Deve-se ter um manejo relacional cuidadoso com o ex-cônjuge do cônjuge da família recomposta. Caso este cônjuge tenha se sentido como deixado pra trás, ele terá um ressentimento maior e um provável desejo de arruinar a união que é iniciada. Por esta razão, sugere-se que o cônjuge possa conversar com esta pessoa, aconselhando-a de como prosseguir, de quando ver os filhos e de como exercer o seu papel de pai ou de mão sem interferir demasiadamente na família recomposta. Caso esta conversa não seja possível, é importante que algum dos familiares fique encarregado desta função ou um advogado, para que o cônjuge consiga elaborar o luto referente ao seu casamento e que a família recomposta possa seguir em frente sem impedimentos.

Atualmente muitas pessoas tem optado por não se casarem oficialmente. Será que esta decisão se deve ao fato dos casais terem perdido a ilusão do casamento feliz, ou será que este está tão vulgarizado que é melhor é não casar para não se incomodar na hora de separar? Ou será que atualmente os adolescentes estão saindo mais cedo de casa para estudar e não precisam do casamento para legitimarem a sua saída da casa dos pai? O que está acontecendo na nossa sociedade?

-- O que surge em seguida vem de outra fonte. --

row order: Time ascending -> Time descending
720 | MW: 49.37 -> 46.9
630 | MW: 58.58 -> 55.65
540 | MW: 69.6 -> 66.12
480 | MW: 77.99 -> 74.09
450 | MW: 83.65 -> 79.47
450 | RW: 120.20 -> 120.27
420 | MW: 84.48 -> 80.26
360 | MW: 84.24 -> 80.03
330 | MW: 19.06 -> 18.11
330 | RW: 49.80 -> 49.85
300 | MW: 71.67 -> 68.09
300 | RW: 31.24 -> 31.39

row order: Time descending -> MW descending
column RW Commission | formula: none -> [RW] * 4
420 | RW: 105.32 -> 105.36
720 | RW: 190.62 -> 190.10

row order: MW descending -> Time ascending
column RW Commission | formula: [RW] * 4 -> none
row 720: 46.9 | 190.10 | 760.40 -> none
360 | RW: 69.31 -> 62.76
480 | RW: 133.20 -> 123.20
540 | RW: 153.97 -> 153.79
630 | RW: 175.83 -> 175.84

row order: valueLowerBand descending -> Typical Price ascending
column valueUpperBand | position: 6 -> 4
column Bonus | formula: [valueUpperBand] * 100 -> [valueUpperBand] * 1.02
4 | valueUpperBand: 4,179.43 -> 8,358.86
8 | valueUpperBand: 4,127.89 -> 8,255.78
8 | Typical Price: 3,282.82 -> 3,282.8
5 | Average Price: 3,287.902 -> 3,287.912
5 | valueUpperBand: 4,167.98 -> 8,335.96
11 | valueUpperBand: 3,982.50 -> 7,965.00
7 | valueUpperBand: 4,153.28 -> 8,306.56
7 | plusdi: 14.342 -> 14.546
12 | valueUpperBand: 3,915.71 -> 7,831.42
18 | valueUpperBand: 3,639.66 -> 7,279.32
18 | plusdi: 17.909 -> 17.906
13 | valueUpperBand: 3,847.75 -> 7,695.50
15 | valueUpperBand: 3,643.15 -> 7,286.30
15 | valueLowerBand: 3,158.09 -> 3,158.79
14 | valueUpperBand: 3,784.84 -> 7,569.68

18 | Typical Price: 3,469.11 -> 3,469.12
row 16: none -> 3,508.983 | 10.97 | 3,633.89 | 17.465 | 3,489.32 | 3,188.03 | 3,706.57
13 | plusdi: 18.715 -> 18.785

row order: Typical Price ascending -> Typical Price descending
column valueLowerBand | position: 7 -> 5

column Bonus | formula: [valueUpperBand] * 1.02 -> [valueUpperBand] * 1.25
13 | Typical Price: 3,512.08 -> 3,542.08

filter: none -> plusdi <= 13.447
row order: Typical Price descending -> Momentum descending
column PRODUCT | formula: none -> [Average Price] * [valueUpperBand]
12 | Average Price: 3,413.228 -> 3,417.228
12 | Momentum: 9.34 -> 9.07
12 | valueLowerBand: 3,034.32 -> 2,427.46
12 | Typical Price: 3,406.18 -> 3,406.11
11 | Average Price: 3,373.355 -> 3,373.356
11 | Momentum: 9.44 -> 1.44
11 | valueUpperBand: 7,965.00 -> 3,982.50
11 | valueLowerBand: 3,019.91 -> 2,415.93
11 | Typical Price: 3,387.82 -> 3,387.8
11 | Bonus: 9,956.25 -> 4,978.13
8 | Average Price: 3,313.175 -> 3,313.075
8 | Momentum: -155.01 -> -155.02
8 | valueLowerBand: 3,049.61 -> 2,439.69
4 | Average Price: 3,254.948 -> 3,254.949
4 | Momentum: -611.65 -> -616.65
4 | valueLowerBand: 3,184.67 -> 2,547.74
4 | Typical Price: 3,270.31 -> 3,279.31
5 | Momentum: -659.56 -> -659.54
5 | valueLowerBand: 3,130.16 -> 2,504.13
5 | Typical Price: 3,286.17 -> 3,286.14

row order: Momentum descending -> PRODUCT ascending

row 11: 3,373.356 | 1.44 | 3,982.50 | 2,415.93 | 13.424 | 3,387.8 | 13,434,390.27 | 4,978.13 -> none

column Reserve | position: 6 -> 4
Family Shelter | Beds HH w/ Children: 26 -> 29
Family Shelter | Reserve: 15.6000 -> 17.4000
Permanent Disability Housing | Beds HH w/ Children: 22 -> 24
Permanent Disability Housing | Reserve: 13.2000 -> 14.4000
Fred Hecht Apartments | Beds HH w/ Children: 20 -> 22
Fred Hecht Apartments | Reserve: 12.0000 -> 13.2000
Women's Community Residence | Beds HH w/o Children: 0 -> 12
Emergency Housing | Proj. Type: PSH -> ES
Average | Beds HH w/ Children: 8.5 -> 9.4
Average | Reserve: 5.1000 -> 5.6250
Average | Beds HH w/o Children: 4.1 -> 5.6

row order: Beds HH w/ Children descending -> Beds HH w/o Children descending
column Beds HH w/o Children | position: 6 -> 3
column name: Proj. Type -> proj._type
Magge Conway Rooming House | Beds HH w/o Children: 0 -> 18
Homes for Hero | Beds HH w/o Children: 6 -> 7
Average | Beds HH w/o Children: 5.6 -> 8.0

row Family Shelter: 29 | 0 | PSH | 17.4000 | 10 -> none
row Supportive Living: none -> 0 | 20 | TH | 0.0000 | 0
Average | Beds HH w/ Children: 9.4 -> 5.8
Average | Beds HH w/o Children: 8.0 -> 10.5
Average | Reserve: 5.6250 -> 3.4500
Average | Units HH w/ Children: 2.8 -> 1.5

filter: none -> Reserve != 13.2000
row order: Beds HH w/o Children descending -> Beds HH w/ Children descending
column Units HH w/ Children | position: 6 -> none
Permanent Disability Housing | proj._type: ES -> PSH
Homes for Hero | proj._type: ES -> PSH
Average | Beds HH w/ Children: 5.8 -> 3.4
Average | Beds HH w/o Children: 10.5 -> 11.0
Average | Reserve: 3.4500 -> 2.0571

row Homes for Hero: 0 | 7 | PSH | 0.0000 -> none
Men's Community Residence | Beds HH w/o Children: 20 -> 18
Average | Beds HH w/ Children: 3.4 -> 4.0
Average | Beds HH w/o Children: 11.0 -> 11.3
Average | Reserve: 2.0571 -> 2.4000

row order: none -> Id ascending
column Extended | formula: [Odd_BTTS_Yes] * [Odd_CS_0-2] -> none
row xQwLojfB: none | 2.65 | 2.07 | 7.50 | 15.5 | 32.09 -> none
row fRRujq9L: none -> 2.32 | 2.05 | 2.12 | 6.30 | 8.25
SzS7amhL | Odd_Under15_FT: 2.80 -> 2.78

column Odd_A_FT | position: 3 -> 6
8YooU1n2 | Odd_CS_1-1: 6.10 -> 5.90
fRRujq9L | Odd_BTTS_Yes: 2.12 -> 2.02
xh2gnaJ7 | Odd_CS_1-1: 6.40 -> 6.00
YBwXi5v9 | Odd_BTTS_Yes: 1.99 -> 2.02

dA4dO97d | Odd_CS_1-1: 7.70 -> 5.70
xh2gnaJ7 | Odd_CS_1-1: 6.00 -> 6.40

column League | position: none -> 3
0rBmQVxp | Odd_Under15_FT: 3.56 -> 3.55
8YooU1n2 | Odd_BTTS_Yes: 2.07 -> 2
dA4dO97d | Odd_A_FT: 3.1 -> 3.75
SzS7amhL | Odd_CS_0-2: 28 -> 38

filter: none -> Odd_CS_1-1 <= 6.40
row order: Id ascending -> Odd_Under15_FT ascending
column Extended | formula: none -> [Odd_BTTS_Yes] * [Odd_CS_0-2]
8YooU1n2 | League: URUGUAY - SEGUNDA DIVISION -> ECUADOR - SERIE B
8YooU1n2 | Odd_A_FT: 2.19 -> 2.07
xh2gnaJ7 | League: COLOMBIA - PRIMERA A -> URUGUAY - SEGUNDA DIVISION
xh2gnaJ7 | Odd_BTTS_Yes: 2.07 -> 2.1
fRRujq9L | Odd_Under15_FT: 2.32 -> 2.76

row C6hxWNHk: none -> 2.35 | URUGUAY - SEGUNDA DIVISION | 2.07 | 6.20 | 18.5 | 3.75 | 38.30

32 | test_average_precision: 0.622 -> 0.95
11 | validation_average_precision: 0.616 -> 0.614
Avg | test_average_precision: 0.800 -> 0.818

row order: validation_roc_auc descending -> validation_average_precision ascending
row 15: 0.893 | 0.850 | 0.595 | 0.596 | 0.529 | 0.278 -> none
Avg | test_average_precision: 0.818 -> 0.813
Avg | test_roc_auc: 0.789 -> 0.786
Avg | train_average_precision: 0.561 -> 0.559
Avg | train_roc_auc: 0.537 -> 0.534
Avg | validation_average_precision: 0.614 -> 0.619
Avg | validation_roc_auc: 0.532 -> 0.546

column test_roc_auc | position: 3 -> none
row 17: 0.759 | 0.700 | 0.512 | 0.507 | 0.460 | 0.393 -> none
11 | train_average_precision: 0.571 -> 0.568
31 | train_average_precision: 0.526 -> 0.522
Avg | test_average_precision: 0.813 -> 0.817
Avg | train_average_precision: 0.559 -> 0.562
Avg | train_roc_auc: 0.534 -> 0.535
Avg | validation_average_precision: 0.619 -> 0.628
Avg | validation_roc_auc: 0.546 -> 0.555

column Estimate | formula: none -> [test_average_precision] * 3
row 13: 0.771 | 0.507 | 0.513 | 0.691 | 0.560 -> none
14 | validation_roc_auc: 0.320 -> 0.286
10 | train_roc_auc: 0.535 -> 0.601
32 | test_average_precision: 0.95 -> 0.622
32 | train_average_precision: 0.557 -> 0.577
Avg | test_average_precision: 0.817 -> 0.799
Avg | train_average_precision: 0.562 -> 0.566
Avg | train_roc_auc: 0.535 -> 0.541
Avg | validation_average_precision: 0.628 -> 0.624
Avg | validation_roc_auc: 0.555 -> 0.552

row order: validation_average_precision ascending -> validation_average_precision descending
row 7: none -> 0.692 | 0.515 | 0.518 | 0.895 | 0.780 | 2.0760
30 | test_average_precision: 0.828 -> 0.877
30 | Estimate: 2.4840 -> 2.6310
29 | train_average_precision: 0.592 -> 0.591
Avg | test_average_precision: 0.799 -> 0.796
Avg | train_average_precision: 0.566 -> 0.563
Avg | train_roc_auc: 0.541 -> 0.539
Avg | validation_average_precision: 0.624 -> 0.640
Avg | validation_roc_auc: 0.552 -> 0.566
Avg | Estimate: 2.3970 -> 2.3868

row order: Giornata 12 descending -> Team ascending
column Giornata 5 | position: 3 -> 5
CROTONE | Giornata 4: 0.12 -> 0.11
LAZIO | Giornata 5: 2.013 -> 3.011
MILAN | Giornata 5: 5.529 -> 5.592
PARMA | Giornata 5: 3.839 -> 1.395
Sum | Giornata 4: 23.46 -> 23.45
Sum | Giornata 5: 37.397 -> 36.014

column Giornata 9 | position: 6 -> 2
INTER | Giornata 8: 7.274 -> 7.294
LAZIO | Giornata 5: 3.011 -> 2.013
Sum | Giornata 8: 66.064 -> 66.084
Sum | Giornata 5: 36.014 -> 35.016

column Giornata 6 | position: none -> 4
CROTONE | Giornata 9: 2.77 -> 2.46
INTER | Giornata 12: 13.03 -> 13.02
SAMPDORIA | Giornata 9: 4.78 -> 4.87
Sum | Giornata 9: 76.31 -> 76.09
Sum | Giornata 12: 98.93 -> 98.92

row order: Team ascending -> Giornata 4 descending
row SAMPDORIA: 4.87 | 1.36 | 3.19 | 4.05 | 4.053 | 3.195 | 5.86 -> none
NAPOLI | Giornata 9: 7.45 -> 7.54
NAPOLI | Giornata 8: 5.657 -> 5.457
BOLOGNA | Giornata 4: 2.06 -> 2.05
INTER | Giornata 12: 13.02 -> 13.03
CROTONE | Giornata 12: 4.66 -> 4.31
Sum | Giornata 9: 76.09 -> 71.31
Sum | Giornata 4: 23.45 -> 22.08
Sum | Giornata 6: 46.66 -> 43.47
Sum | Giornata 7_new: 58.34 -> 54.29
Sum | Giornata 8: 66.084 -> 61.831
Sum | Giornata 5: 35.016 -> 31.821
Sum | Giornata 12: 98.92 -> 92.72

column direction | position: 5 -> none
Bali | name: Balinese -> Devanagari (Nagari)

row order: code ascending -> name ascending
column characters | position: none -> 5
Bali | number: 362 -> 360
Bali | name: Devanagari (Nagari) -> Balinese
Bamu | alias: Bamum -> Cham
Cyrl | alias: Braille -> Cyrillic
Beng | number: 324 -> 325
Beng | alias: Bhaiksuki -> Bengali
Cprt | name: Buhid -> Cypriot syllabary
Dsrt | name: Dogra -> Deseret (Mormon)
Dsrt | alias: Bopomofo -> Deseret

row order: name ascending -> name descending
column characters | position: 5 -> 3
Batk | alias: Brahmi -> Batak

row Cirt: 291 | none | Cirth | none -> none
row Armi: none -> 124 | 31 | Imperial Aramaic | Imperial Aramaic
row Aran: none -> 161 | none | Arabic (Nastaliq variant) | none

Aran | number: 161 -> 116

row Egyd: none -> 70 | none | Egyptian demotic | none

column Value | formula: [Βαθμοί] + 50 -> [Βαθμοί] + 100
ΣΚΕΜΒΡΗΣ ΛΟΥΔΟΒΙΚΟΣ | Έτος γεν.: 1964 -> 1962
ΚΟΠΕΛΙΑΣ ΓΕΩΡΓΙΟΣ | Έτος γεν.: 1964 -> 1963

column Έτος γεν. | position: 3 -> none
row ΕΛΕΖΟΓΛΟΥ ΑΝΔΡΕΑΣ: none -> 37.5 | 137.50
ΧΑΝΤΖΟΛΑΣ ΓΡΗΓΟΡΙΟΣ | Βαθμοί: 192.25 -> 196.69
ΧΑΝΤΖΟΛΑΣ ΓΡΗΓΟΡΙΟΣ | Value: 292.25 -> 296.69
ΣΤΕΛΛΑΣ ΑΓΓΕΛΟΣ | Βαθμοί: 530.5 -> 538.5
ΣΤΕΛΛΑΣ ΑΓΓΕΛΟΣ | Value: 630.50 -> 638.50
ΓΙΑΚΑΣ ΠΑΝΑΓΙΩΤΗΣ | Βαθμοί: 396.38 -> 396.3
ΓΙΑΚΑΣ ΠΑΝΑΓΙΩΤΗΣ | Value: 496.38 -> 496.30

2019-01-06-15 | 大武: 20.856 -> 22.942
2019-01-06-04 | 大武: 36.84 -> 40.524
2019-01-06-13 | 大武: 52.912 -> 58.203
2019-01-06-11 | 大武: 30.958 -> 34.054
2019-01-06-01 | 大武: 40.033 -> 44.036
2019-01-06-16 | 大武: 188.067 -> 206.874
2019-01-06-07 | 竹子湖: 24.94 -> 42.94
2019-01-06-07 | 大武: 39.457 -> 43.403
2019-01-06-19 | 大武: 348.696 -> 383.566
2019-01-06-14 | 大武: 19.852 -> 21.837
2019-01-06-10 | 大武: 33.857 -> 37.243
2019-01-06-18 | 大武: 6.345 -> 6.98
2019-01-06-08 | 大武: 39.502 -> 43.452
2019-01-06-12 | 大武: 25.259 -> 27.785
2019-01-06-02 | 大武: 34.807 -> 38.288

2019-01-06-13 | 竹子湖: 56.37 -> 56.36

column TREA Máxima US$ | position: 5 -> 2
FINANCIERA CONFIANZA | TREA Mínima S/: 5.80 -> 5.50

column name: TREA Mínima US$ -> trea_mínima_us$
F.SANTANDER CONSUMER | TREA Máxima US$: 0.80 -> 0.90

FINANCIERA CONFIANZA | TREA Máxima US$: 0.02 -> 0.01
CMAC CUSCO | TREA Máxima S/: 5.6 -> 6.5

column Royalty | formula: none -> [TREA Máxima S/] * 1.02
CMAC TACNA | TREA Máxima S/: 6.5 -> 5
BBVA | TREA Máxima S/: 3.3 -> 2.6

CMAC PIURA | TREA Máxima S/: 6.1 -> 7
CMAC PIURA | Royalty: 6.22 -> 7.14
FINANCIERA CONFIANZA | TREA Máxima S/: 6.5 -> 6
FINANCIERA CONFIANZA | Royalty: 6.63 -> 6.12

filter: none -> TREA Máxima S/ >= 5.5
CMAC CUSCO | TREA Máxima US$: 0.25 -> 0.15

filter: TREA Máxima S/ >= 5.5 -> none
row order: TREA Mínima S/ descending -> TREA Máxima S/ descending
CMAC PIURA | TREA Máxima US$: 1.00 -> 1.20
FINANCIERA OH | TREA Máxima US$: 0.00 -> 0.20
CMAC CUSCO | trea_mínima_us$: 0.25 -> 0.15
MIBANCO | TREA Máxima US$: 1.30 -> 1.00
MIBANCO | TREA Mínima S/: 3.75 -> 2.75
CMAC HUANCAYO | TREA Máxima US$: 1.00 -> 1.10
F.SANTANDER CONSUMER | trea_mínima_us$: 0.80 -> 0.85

Ultimamente está ocorrendo muitos divórcios, estes acontecem a partir de um dia de casado até em muitos casos décadas de união. O fato é que o divórcio não quer dizer que há um desinteresse pelo casal, pelo contrário, o divórcio prova que o casamento é de tal importância, que não é possível decidir viver num casal quando este deixa de ser considerado gratificante.

Casar não quer mais dizer “na saúde e na doença até que a morte nos separe”, mas o novo lema designa-se “nós viveremos juntos enquanto pudermos manter um relacionamento agradável”. Isso indica que a valoração do casamento está sofrendo drásticas transformações.

A geração de classe média atual vive com um referencial de uma família composta por pai, mão, irmãos e a empregada ou a babá. Estes, no entanto podem ou não morar no mesmo teto, podem ou não fazer o que querem, são educados pelos pais, empregadas, babás ou pela escola. Estes fatores demonstram que as fronteiras quanto a estrutura familiar está em demasia difusa. Crianças hiperativas e depressivas comprovam como o sistema familiar de hoje está em crise. As regras não estão claras, portanto, questiona-se como serão as famílias do futuro? Os jovens de hoje irão aprender o que quanto a que família escolher ter? Questiona-se, o casamento não deu certo, ou os cônjuges que não sabem lidar com as dificuldades particulares e de casal?  Será que é mais fácil apontar o que o outro não tem ou tem, ou o que eu deixei de dar?

REFERÊNCIAS
BOWLBY, John. Apego e perda. São Paulo: M. Fontes, 1984-1985.
CUTSEM, Chantal van. A família recomposta: entre o desafio e a incerteza. Lisboa: Instituto Piaget, 2004.